Substrait: Cross-Language Serialization for Relational Algebra¶
What is Substrait?¶
Substrait is a format for describing compute operations on structured data. It is designed for interoperability across different languages and systems.
How does it work?¶
Substrait provides a well-defined, cross-language specification for data compute operations. This includes a consistent declaration of common operations, custom operations and one or more serialized representations of this specification. The spec focuses on the semantics of each operation. In addition to the specification the Substrait ecosystem also includes a number of libraries and useful tools.
We highly recommend the tutorial to learn how a Substrait plan is constructed.
- Avoids every system needing to create a communication method between every other system – each system merely supports ingesting and producing Substrait and it instantly becomes a part of the greater ecosystem.
- Makes every part of the system upgradable. There’s a new query engine that’s ten times faster? Just plug it in!
- Enables heterogeneous environments – run on a cluster of an unknown set of execution engines!
- The text version of the Substrait plan allows you to quickly see how a plan functions without needing a visualizer (although there are Substrait visualizers as well!).
Example Use Cases¶
- Communicate a compute plan between a SQL parser and an execution engine (e.g. Calcite SQL parsing to Arrow C++ compute kernel)
- Serialize a plan that represents a SQL view for consistent use in multiple systems (e.g. Iceberg views in Spark and Trino)

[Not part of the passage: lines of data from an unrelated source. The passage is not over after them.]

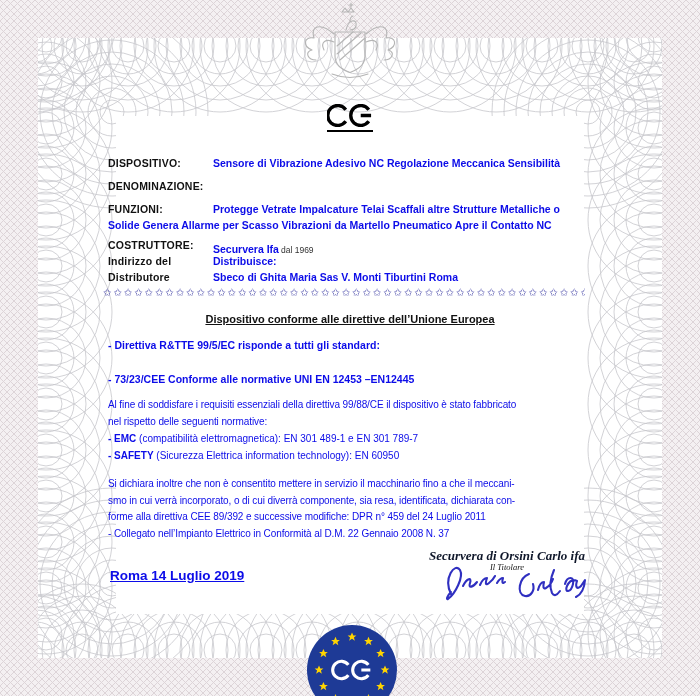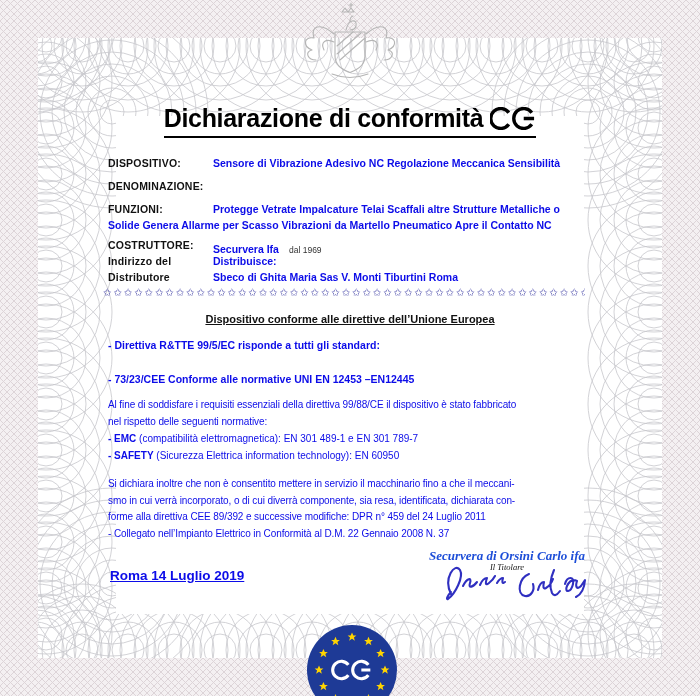--- a/index.html
+++ b/index.html
@@ -12,28 +12,28 @@
   .crest{position:absolute;left:280px;top:2px;z-index:1;}
   .crest path{fill:none;stroke:#b5b5b5;stroke-width:1.1;stroke-linecap:round;stroke-linejoin:round;}
   .content{position:absolute;left:0;top:0;width:700px;height:696px;z-index:2;}
 
   .title-row{position:absolute;left:0;top:104px;width:700px;text-align:center;}
   .title-inner{display:inline-flex;align-items:center;gap:7px;border-bottom:2.5px solid #000;padding-bottom:3px;}
   .title-text{font:bold 25px "Liberation Sans",sans-serif;color:#000;letter-spacing:-0.3px;}
 
   .lbl{font:bold 10.5px/13px "Liberation Sans",sans-serif;color:#111;letter-spacing:.2px;white-space:nowrap;}
   .val{font:bold 10.5px/13px "Liberation Sans",sans-serif;color:#0c0ce8;white-space:nowrap;}
-  .since{font:8.5px/13px "Liberation Sans",sans-serif;color:#333;margin-left:10px;font-weight:normal;}
+  .since{font:8.5px/13px "Liberation Sans",sans-serif;color:#333;margin-left:2px;font-weight:normal;}
   .stars{font:10px "DejaVu Sans",sans-serif;color:#4d4dab;letter-spacing:2px;white-space:nowrap;width:482px;overflow:hidden;}
   .euhead{font:bold 11px/14px "Liberation Sans",sans-serif;color:#111;width:700px;text-align:center;text-decoration:underline;}
   .dirline{font:bold 10.5px/13px "Liberation Sans",sans-serif;color:#0c0ce8;white-space:nowrap;}
   .para{font:10px/16.5px "Liberation Sans",sans-serif;color:#0c0ce8;white-space:pre;letter-spacing:-0.1px;}
   .normrow{font:10px/16px "Liberation Sans",sans-serif;color:#0c0ce8;white-space:nowrap;}
   .normlead{font-weight:bold;}
-  .sig-company{font:bold italic 13px/15px "Liberation Serif",serif;color:#1d4ed8;width:190px;text-align:center;}
+  .sig-company{font:bold italic 13px/15px "Liberation Serif",serif;color:#0f172a;width:190px;text-align:center;}
   .sig-role{font:italic 8.5px/10px "Liberation Serif",serif;color:#111;width:190px;text-align:center;}
   .sig-svg path{fill:none;stroke:#2f2fc0;stroke-width:2.1;stroke-linecap:round;stroke-linejoin:round;}
   .dateplace{font:bold 13.5px/16px "Liberation Sans",sans-serif;color:#0c0ce8;white-space:nowrap;text-decoration:underline;}
   .roundel{position:absolute;left:302px;top:624px;z-index:3;}
 </style>
 </head>
 <body>
 
 <div class="certificate">
 
@@ -374,21 +374,20 @@
     <path d="M57 44 L73 30 M57 52 L81 31 M60 58 L85 36"></path>
     <path d="M54 32 C40 20 30 24 34 36 C24 34 22 44 32 48 C24 50 28 58 36 58 M54 40 C46 36 40 40 44 48"></path>
     <path d="M86 32 C100 20 110 24 106 36 C116 34 118 44 108 48 C116 50 112 58 104 58 M86 40 C94 36 100 40 96 48"></path>
     <path d="M52 72 q18 7 36 0"></path>
   </svg>
 
   <div class="content">
 
     <div class="title-row">
       <span class="title-inner">
-        <span class="title-text">Dichiarazione di conformità</span>
         <svg width="46" height="23" viewBox="0 0 60 30">
           <path d="M24.5 7.36 A13 13 0 1 0 24.5 22.64 M54.5 7.36 A13 13 0 1 0 54.5 22.64 M44 15 H57.5" fill="none" stroke="#000" stroke-width="4.4"></path>
         </svg>
       </span>
     </div>
 
     <div class="abs lbl" style="left:108px;top:157px">DISPOSITIVO:</div>
     <div class="abs val" style="left:213px;top:157px">Sensore di Vibrazione Adesivo NC Regolazione Meccanica Sensibilità</div>
 
     <div class="abs lbl" style="left:108px;top:180px">DENOMINAZIONE:</div>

- Submit a plan to different execution engines (e.g. Datafusion and Postgres) and get a consistent interpretation of the semantics.
- Create an alternative plan generation implementation that can connect an existing end-user compute expression system to an existing end-user processing engine (e.g. Pandas operations executed inside SingleStore)
- Build a pluggable plan visualization tool (e.g. D3 based plan visualizer)